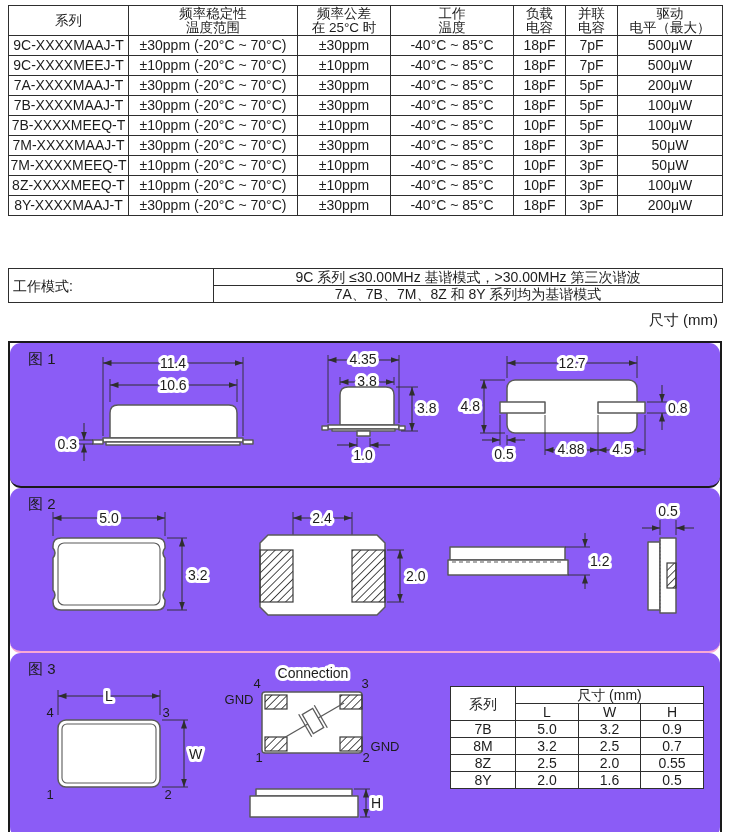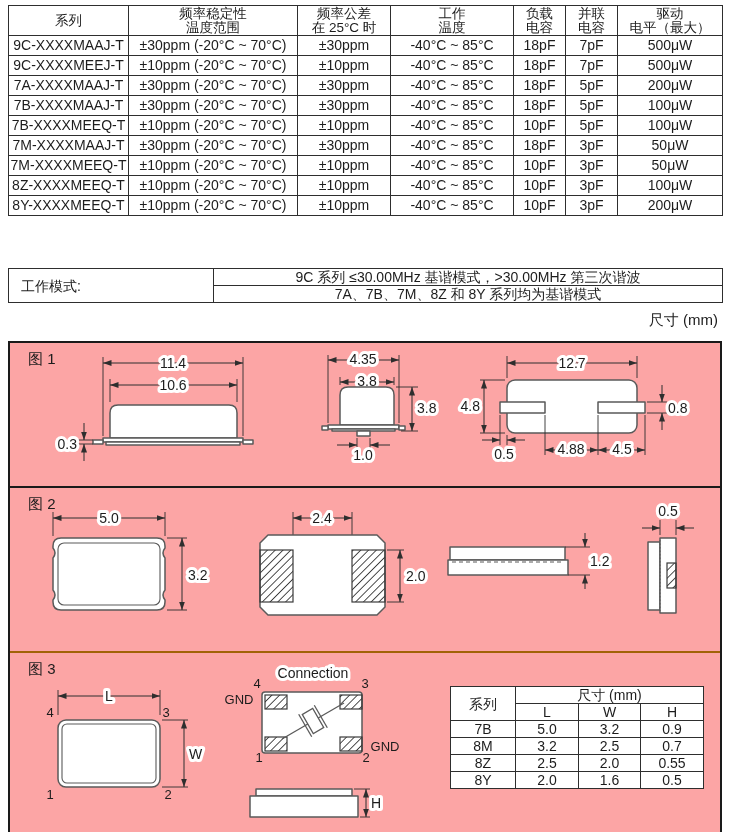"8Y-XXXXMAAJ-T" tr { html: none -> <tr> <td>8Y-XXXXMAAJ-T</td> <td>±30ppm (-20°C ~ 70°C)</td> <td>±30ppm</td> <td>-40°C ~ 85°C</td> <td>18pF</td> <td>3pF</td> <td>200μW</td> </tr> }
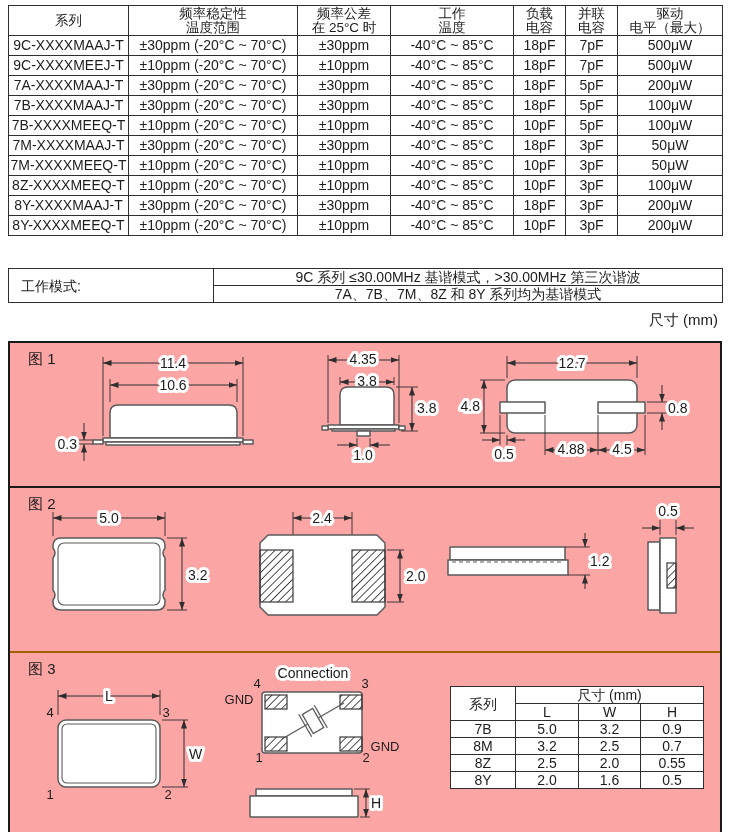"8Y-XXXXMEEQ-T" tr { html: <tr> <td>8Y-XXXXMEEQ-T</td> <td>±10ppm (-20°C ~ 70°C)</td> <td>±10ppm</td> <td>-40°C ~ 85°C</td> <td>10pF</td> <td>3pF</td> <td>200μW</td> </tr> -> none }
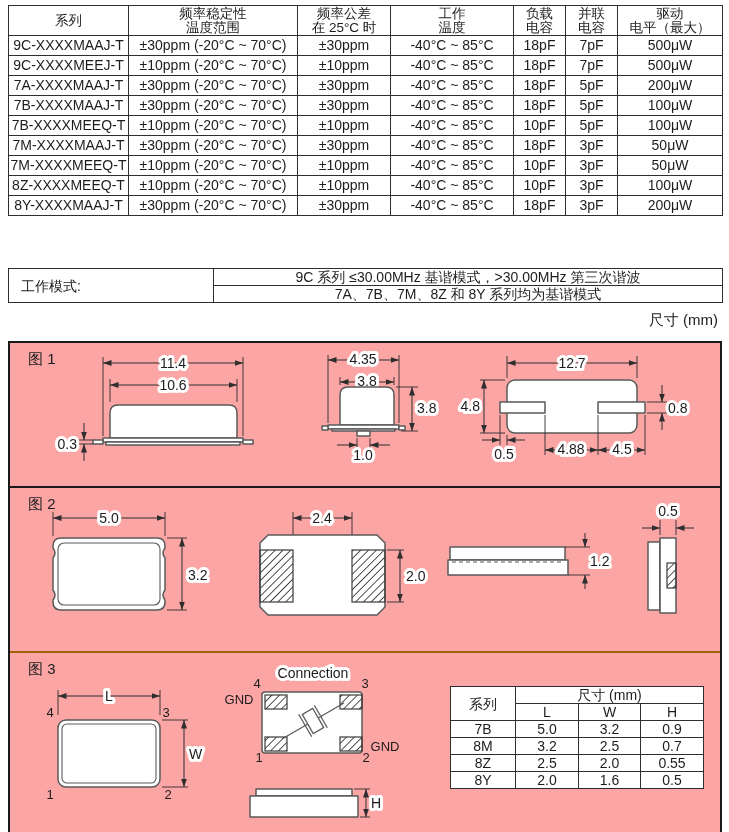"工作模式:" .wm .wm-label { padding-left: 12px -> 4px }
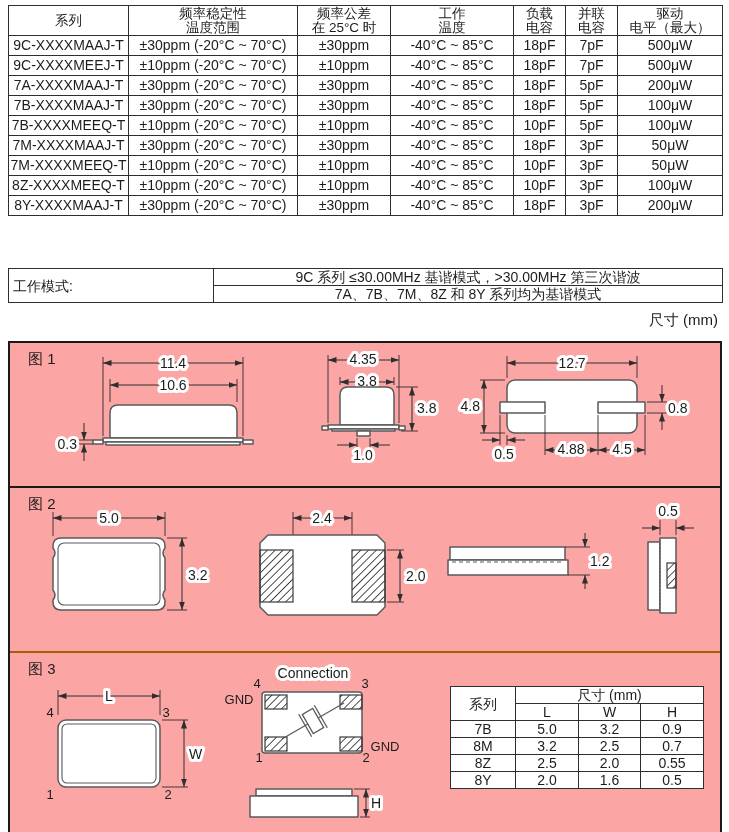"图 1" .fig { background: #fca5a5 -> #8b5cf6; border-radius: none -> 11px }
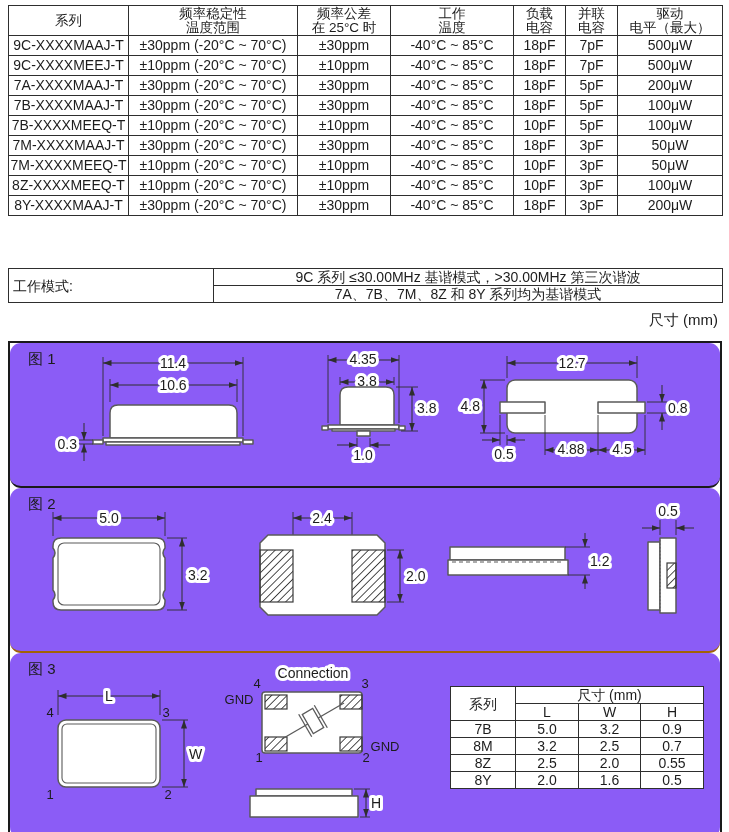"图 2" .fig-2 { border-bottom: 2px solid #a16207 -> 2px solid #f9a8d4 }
——
◆ TASK GOAL
Could you restate every entry above word for word, leaving out the pictures?

◆ TASK RESPONSE
"8Y-XXXXMAAJ-T" tr { html: none -> <tr> <td>8Y-XXXXMAAJ-T</td> <td>±30ppm (-20°C ~ 70°C)</td> <td>±30ppm</td> <td>-40°C ~ 85°C</td> <td>18pF</td> <td>3pF</td> <td>200μW</td> </tr> }
"8Y-XXXXMEEQ-T" tr { html: <tr> <td>8Y-XXXXMEEQ-T</td> <td>±10ppm (-20°C ~ 70°C)</td> <td>±10ppm</td> <td>-40°C ~ 85°C</td> <td>10pF</td> <td>3pF</td> <td>200μW</td> </tr> -> none }
"工作模式:" .wm .wm-label { padding-left: 12px -> 4px }
"图 1" .fig { background: #fca5a5 -> #8b5cf6; border-radius: none -> 11px }
"图 2" .fig-2 { border-bottom: 2px solid #a16207 -> 2px solid #f9a8d4 }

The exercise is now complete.